# Idiots



## Guest (Dec 16, 2005)

some idiots (i am suspecting from here ) went on to my site as guests and wrot rude and anoying comments all over my site!!!!! :chair: I would like to hear what the administrators have to say about this. if i dont get a good explanation i will advise other people NOT to join this site!!!!! :chair: :chair: 

Sorry to the people that have read this and have had nothing to do with it. i realise you are not all bad people


----------



## Osiris (Jan 18, 2005)

Tim, doesnt necessarily mean it came from here. Your forum is public, and forums are attached with spammers all the time. Our local one has been recently been getting hit, kids are on christmas vacation, so gonna do no good things, sum of them.

Placing blame on fishforums.com is not the way to go, i am sure one of the admins here will step in to say something, as if haven't noticed this evening we also were attacked.


----------



## Guest (Dec 16, 2005)

Ok i am very sorry about blaming you guys but i was annoyed and the feedback you have been given me in the spot i have posted my forum web addie


----------



## Osiris (Jan 18, 2005)

Hmm i see that, more then likely the attacker on us, saw your thread of 'new forum" and moved onto there, and then tried to blame us.
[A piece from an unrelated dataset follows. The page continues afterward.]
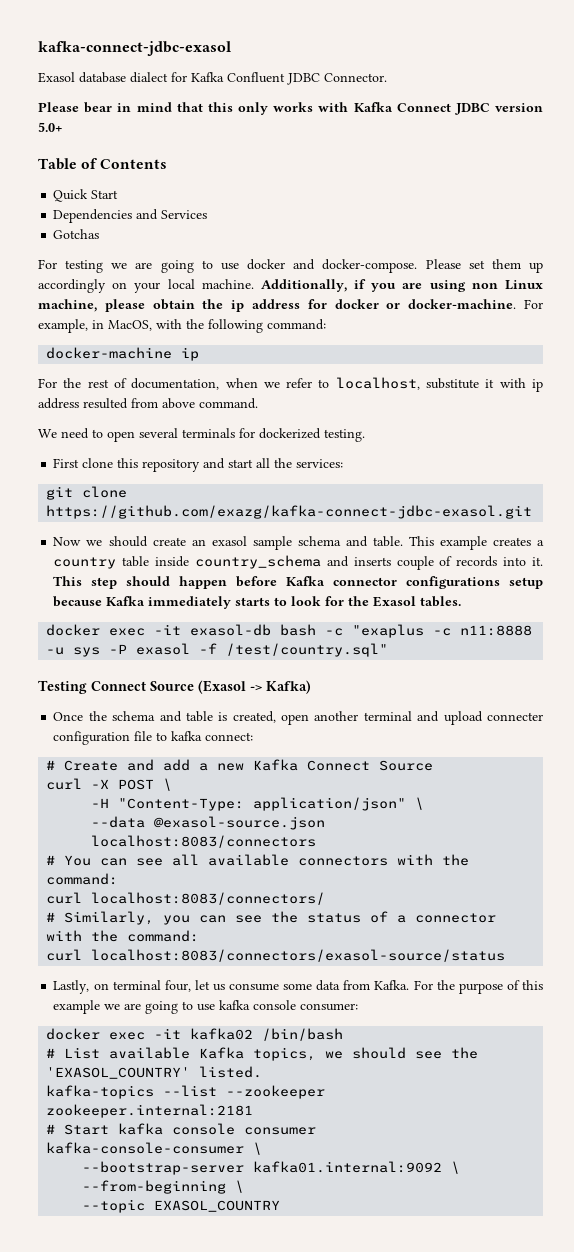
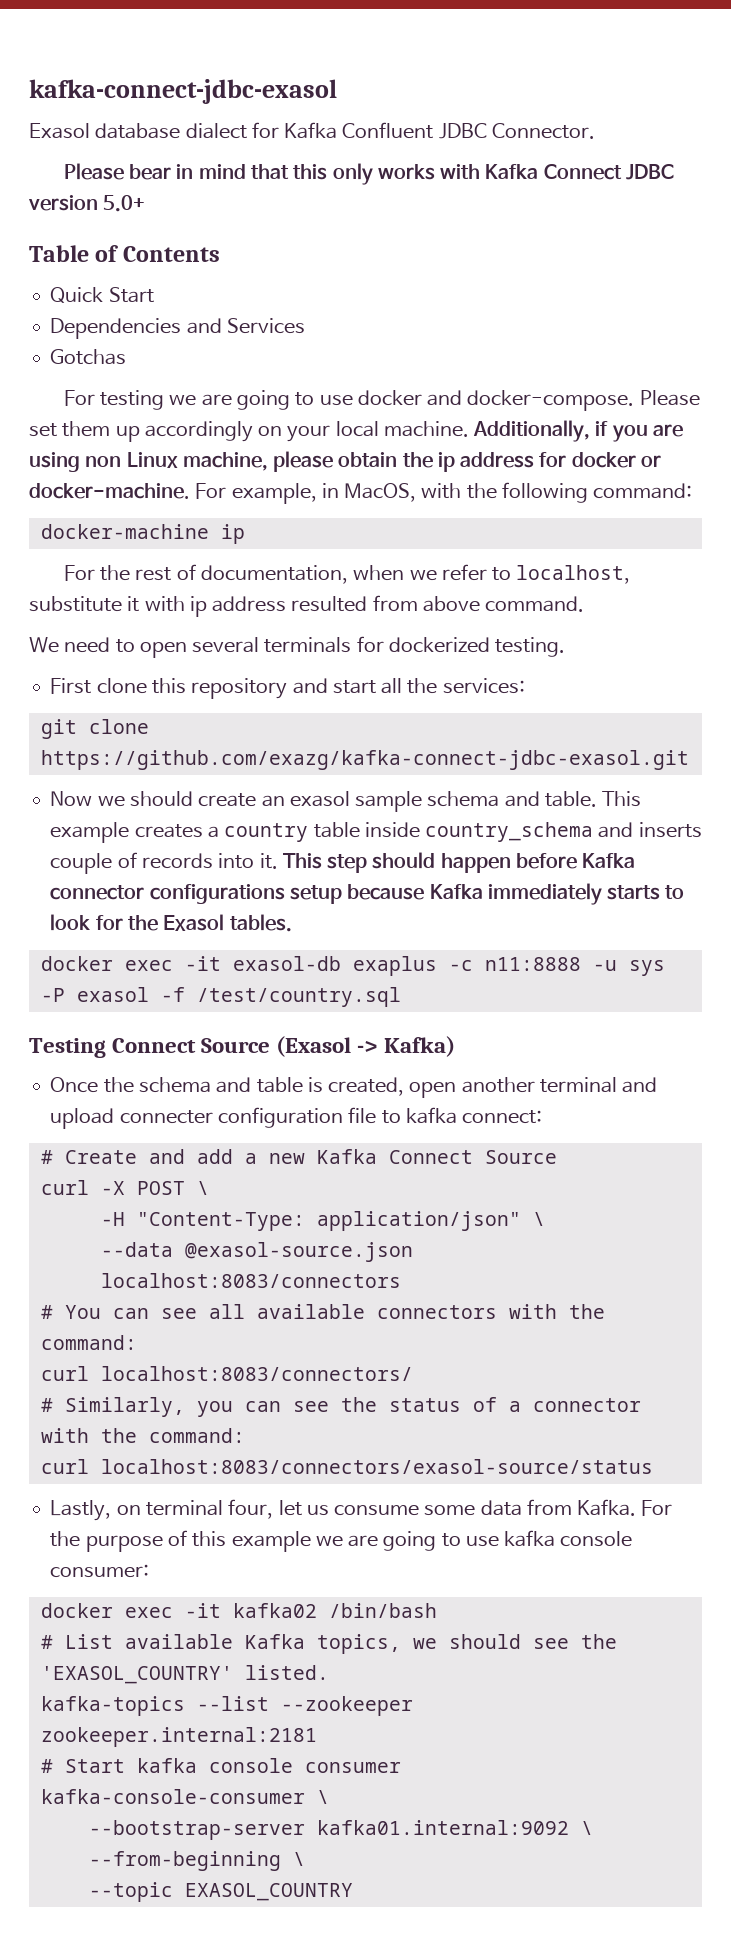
- docker exec -it exasol-db bash -c "exaplus -c n11:8888 -u sys -P exasol -f /test/country.sql"
+ docker exec -it exasol-db exaplus -c n11:8888 -u sys -P exasol -f /test/country.sql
No harm done, just mods dont work 36/7 LOL.

Night
-MP


----------



## TheOldSalt (Jan 28, 2005)

It looks like fishkeeper23 and/or some other retarded ape has been having fun on other sites besides this one today.
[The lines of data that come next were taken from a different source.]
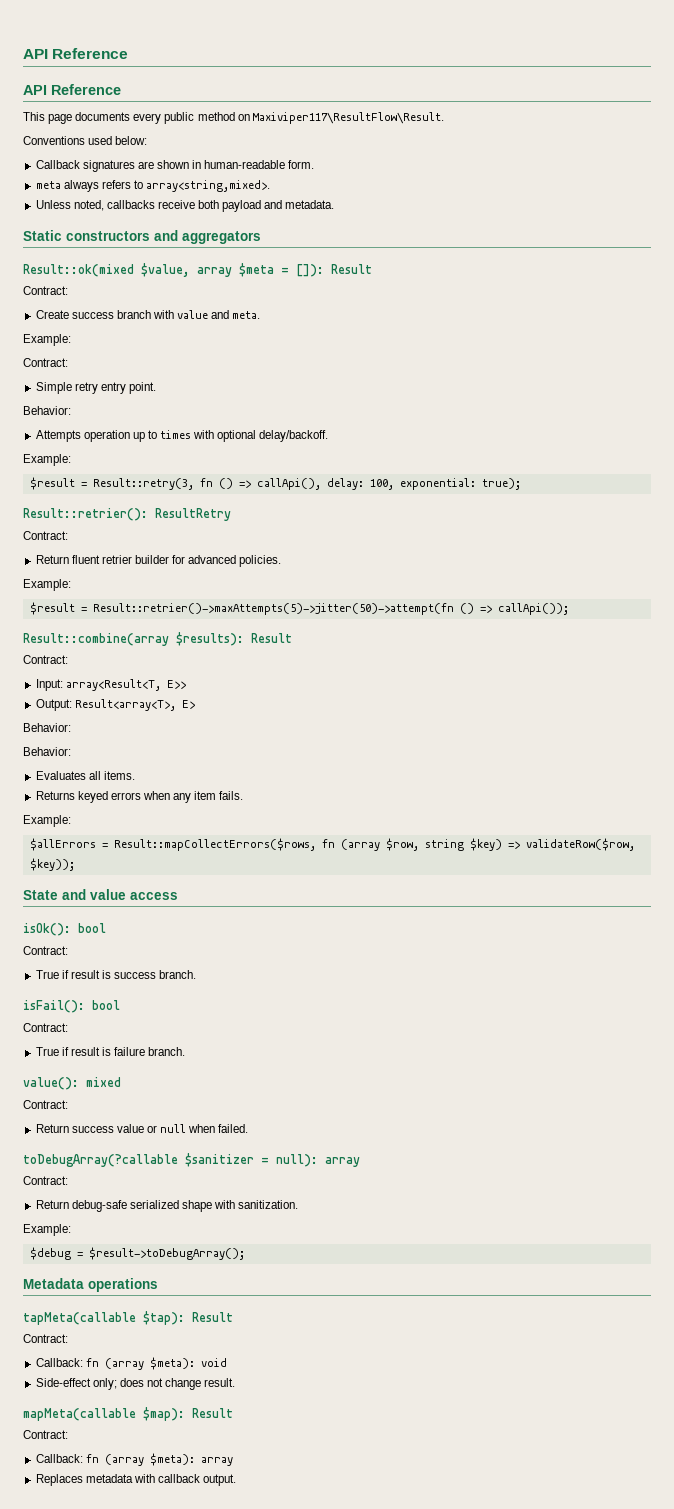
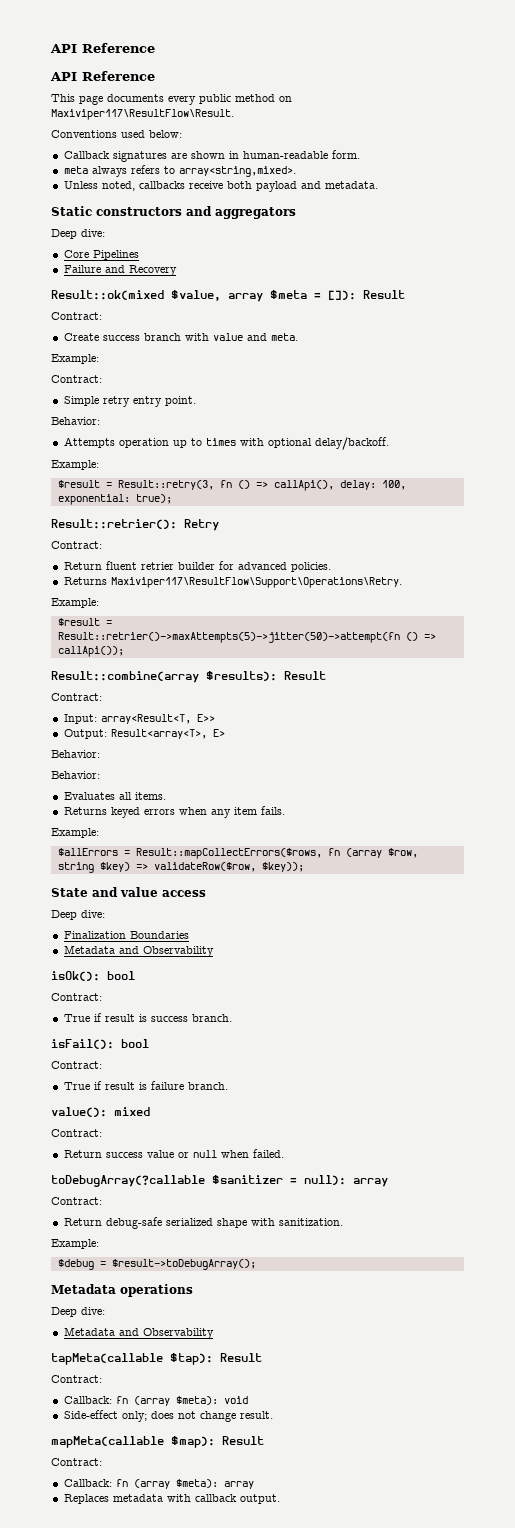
  Static constructors and aggregators
+ Deep dive:
+ Core Pipelines
+ Failure and Recovery
- Result::retrier(): ResultRetry
+ Result::retrier(): Retry
+ Returns Maxiviper117\ResultFlow\Support\Operations\Retry.
  State and value access
+ Deep dive:
+ Finalization Boundaries
+ Metadata and Observability
  Metadata operations
+ Deep dive:
+ Metadata and Observability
Tim, we've been known to occasionally attack the boards of those who spam up FishForums with their links, but you haven't done that and so we haven't responded. We only do that to people who really have it coming to them. 
Your troubles are the work of some other clown, not us.


----------



## Guest (Dec 16, 2005)

ok thank you have i been spamming up fish forums if i have i am sorry bout it


----------



## Cichlid Man (Jan 19, 2005)

Why have you posted this in the announcement forum Tim? What's this thread got to do with news. If you could tell us the IP address of the user on your forum causing trouble, then we could match it up on this forum and see who's to blame.


----------



## Lydia (Feb 6, 2005)

And if it was someone from here, we only spam you if you spam us. We warn first. You shouldn't just blame us for no reason. Also, like CM said, give us the IP and we might be able to match it up..


----------



## Lydia (Feb 6, 2005)

Tim said:


> I would like to hear what the administrators have to say about this. if i dont get a good explanation i will advise other people NOT to join this site!!!!! :chair: :chair:



Also, I'm not sure how much harm you could do to us...how many people would trust one person against a huge site like this? Just making a point...


----------



## Cichlid Man (Jan 19, 2005)

Tim said:


> If i dont get a good explanation i will advise other people NOT to join this site!!!!! :chair: :chair:


Advise people not to come to this site? If we don't give a good explanation? I know you may be upset about what some people did to your new site, but I don't think it's any use in trying to threaten us. And you know what they say, if you can't beet them, join 'em. Maybe you should think about that, if your knowledge in fishkeeping is so good, instead of trying to compete with us when you are fighting a loosing battle, you might be able to become a moderator on this message board. That's if you've proven that you have the knowledge however, and earned respect through a regular, and valid contribution to this site.


----------



## maxpayne_lhp (Jan 19, 2005)

Hey Tim, 
Well... it is just common for people to mess around at forum, especially guests' mask allows them to post. One more thing is that people may get annoyed with your threads showing up in the News Section.. 
But please don't blame the whole fishforums.com forum about it... I know it's likely to be people from here that bug you but think about it... I am sure that many of us have tried to have a look over your site and I know so far some joined. It could be some or even one guest came up with the idea!
You can even track down the IP to see if it's one person or see if it matches a member's IP!
Good luck with the forum, Tim.


----------



## Guest (Dec 17, 2005)

sorry guys what is an ip. sorry about making a fuss do you guys forgive me?
now i realise that people can spam up other sites and i have banned guests from posting


----------



## Cichlid Man (Jan 19, 2005)

Of corse we forgive you, as you only learn through making mistakes.


----------



## Guest (Dec 17, 2005)

yeah im over it now but i you wanted the IP here it is

IP: 86.142.117.149 tell me if you get a match please


----------



## Guest (Dec 17, 2005)

it was only 1 person


----------



## Cichlid Man (Jan 19, 2005)

We have got an exact match. And it's a registered user on Fishforums.com.
We can go further with the matter and take action, but first the moderators will discuss the problem and let you know of the outcome.


----------



## Guest (Dec 19, 2005)

Ok thanks for that, sorry guys that i blamed you straight off but i had a feeling that it was from here. and it was only 1 person so its not all of you. thanks for matching up the ip address. would you be able to tell me the outcome either by posting it here or sending a personal message to me? Not trying to tell you guys what to do but this is just my opinion. i think a warning would be fine because there has been no further trouble. thanks for your help.

Tim

ps Cichlid Man what type of fish you have for your signature. the one that changes colour


----------



## Cichlid Man (Jan 19, 2005)

Tim said:


> ps Cichlid Man what type of fish you have for your signature. the one that changes colour


They don't change colour, they have evolved to be that way. They are all dottybacks from coral reefs.

I will not proceed the matter regarding your website any further. However, if you would like to take the matter further, you will have to speak to Shaggy, the person who's in charge around here.


----------



## Guest (Dec 20, 2005)

no i think its good the way it is we sould all forget about it.. Sound ok?


----------



## awesome kid (Jun 10, 2005)

There will be no encouragement of criminal behavior on this site.


----------